= Exercise objective =
The output should be the listing below, limited to the lines from the one with "[63,526,94,537] when ->" through the one with "(66, 111) none", exact and without pictures.

= Excerpted data =
== == ==

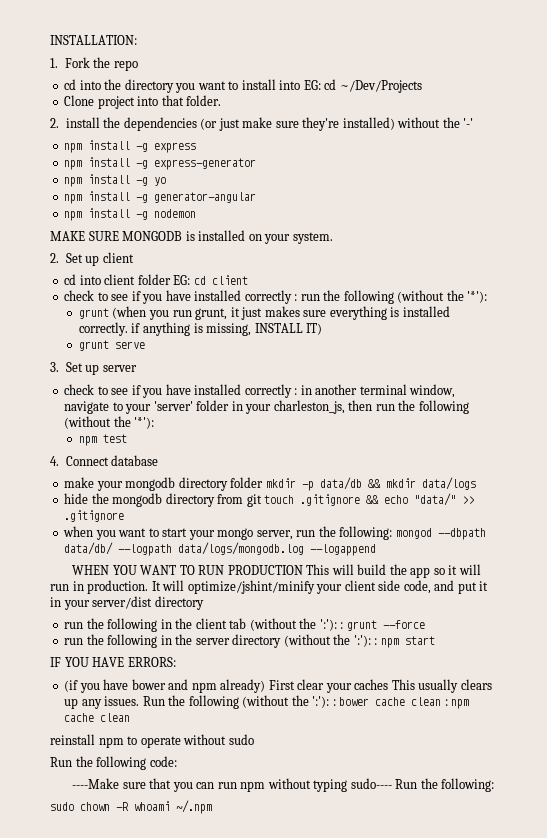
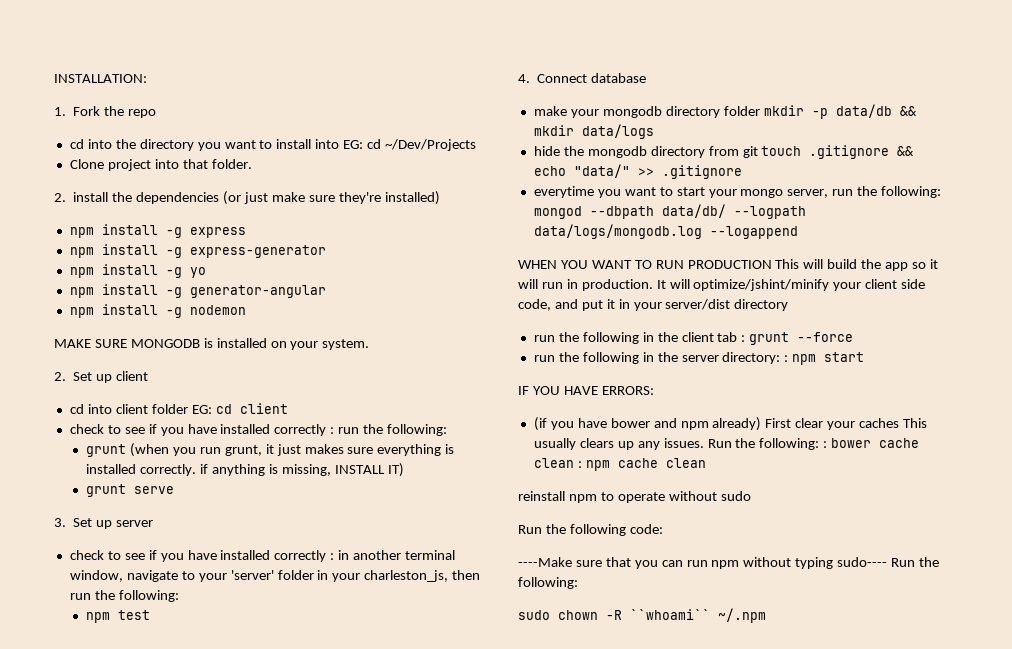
[397,117,474,128] without the '-' -> (440, 198) none
[343,290,488,304] following (without the '*'): -> [387,424,448,436] following:
[418,400,469,414] [64,416,155,429] following (without the '*'): -> [118,590,179,602] following:
[63,526,94,537] when -> [533,186,594,198] everytime
[249,618,337,631] (without the ':'): -> (738, 337) none
[232,634,371,648] directory (without the ':'): -> [722,352,781,364] directory:
[188,695,330,709] following (without the ':'): -> [759,438,820,450] following:
[134,801,170,811] whoami -> [630,609,710,620] ``whoami``

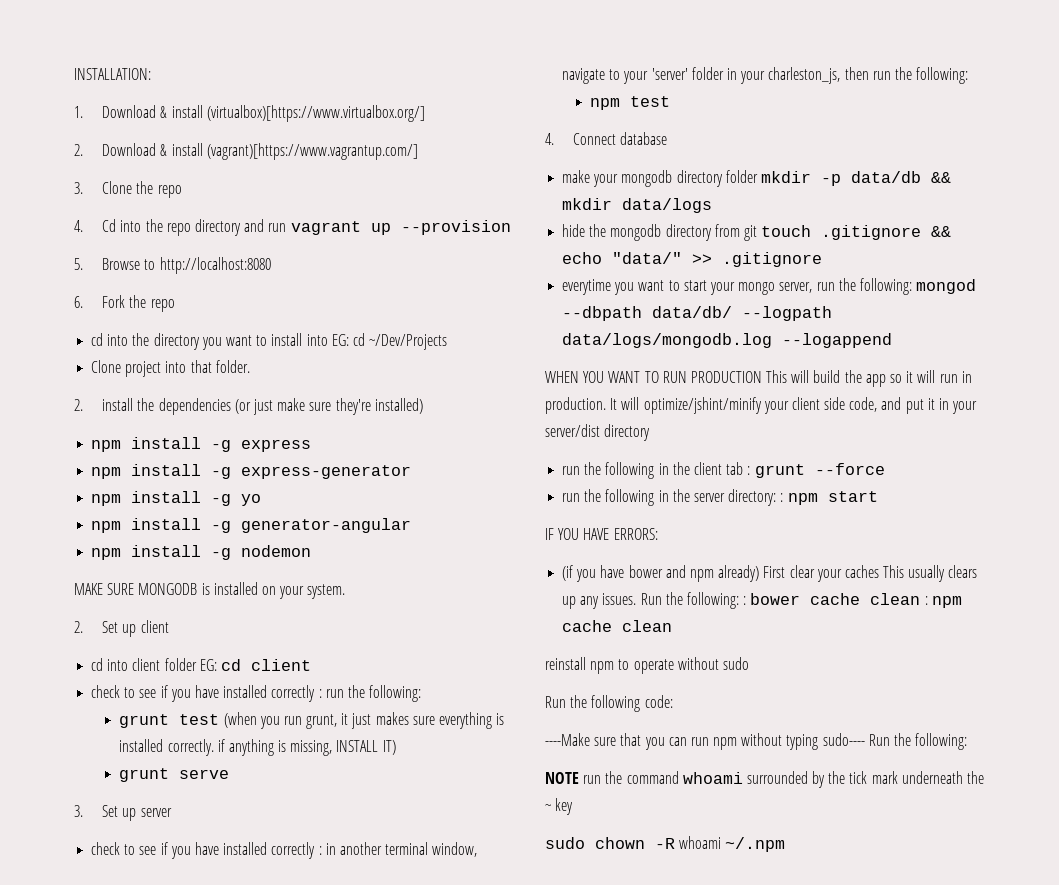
(66, 111) none -> [102,105,425,122] [74,143,418,160] [74,181,182,198] [74,219,511,236] [74,257,271,274] [74,296,83,308] Download & install (virtualbox)[https://www.virtualbox.org/] // 2. Download & install (vagrant)[https://www.vagrantup.com/] // 3. Clone the repo // 4. Cd into the repo directory and run vagrant up --provision // 5. Browse to http://localhost:8080 // 6.
(127, 450) none -> [179,714,220,725] test
(578, 583) none -> [545,771,985,788] [545,798,574,815] // NOTE run the command whoami surrounded by the tick mark underneath the ~ key
[630,609,710,620] ``whoami`` -> [679,836,722,849] whoami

== == ==

= Response to the task =
[63,526,94,537] when -> [533,186,594,198] everytime
[249,618,337,631] (without the ':'): -> (738, 337) none
[232,634,371,648] directory (without the ':'): -> [722,352,781,364] directory:
[188,695,330,709] following (without the ':'): -> [759,438,820,450] following:
[134,801,170,811] whoami -> [630,609,710,620] ``whoami``

(66, 111) none -> [102,105,425,122] [74,143,418,160] [74,181,182,198] [74,219,511,236] [74,257,271,274] [74,296,83,308] Download & install (virtualbox)[https://www.virtualbox.org/] // 2. Download & install (vagrant)[https://www.vagrantup.com/] // 3. Clone the repo // 4. Cd into the repo directory and run vagrant up --provision // 5. Browse to http://localhost:8080 // 6.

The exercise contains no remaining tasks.